A pink hue brightened under his mahogany cheeks. "Don't mention it. So, are you going to make a habit of hitching rides?" he joked.

"If I can get away with it." I eyed him with a smirk.

He gave me the side eye, then cracked a smile.

"I'm thinking about dropping by the movie theater after school today." I casually mentioned this hoping he would volunteer to take me.

"Oh really?"

"Yeah."

He took in a deep breath but didn't answer right away—not until he turned onto another street. "My dad told me a little bit about why it shut down."

I squinted at him. "Oh? Why?"

"There was a murder there—one of the employees."

I scrunched my nose. "Really?"

"Yeah. A cold case." He itched his neck. "A lot of businesses don't recover after something like that."

"What do you mean?"

"Take for example the shooting at the Century 16 theater in Aurora. At one time that theater was packed with customers, but after the mass shooting nobody wanted to go there anymore. People worried about copy cats—or they don't want to sit in the same theater where twelve people lost their lives. I guess with an unknown killer on the loose, nobody wanted to go back to the Dollar Cinema in our neighborhood. It closed its doors six months later."

I got a chill from his words. It was creepy thinking about a former employee being murdered there. "Copy catting is worrisome, but it was so long ago that most people probably don't remember."

"Well, people in our age group might not know because it happened before we were old enough to understand, but people older—people who have lived here since before we were born, haven't forgotten."

I rested my elbow on the black interior door and skimmed my nails through my hair. "My mom's never mentioned it."

He shrugged. "No, she probably didn't want to scare you—what—with it being right across the street and all."

It explained a lot about Courtney's behavior. All the locks on the doors, not wanting me outside unsupervised when I was younger, and Lan's accusations of Courtney being paranoid. Lan's family hadn't moved into our neighborhood until we were in sixth grade so they weren't worried and probably didn't know about it. "So how long have you known this?"

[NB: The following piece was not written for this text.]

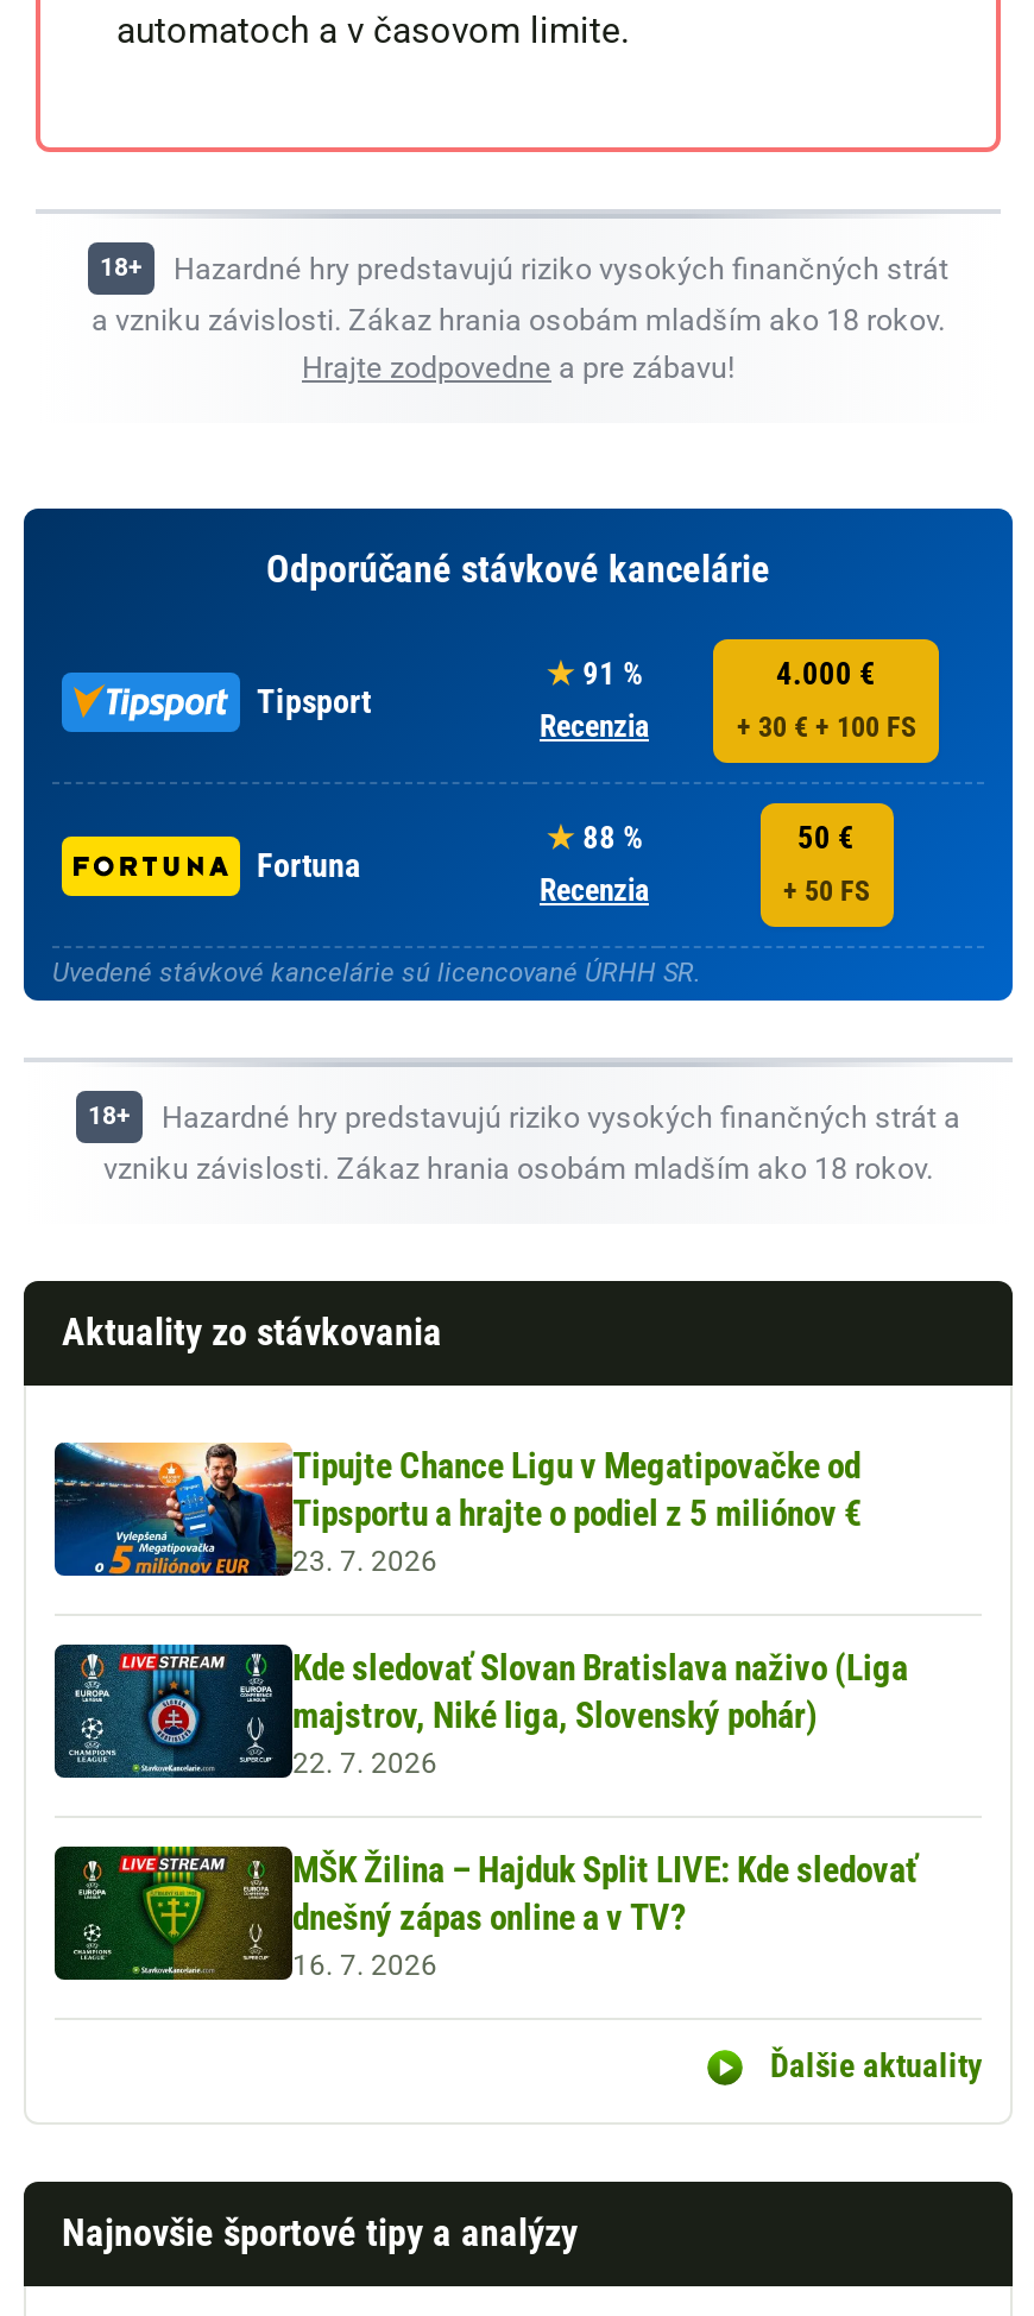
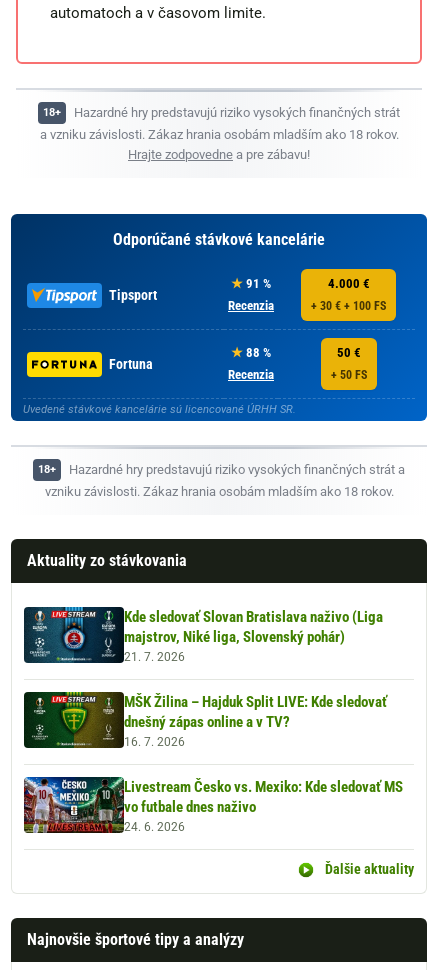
[55,1440,863,1578] [image] | Tipujte Chance Ligu v Megatipovačke od | Tipsportu a hrajte o podiel z 5 miliónov € | 23. 7. 2026 -> none
moved [57,1642,908,1780] -> [25,606,383,664]: [image] | Kde sledovať Slovan Bratislava naživo (Liga | majstrov, Niké liga, Slovenský pohár)
[292,1747,437,1780] 22. 7. 2026 -> [124,650,185,664] 21. 7. 2026
moved [59,1842,918,1982] -> [26,690,387,749]: [image] | MŠK Žilina – Hajduk Split LIVE: Kde sledovať | dnešný zápas online a v TV? | 16. 7. 2026
none -> [23,776,403,834] [image] | Livestream Česko vs. Mexiko: Kde sledovať MS | vo futbale dnes naživo | 24. 6. 2026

"I didn't know about it until my dad mentioned it this weekend. Yeah, he said with the owner moving back and opening the doors again they want to reopen the case—ask more questions. After the owner left town, they couldn't find her." He pulled into the school parking lot going less than ten miles an hour with a caravan of cars in front of us.

My eyes popped wide open. "That blows my mind."

"Yeah, I don't think you want to work there with all that going on."

"Oh, I never said I don't want to work there. I still do. I just said that it blows my mind."

Davianté pulled into a parking spot in the middle of our pothole infested lot.

"We should have gone for coffee first." He killed the engine. "We've got a good half an hour until the bell rings."

"Let's do it tomorrow." Why not? I had money now.

We grabbed our backpacks and slung them over our shoulders as we headed into the swarm of students. Being early was perfect for me. It gave me time to turn in my early graduation permission slip to Mrs. McMillian, who barely glanced at it before filing it away. I still had plenty of time to gather phone numbers. When I took the bus, I didn't arrive until it was time to go straight to class. I could get used to this.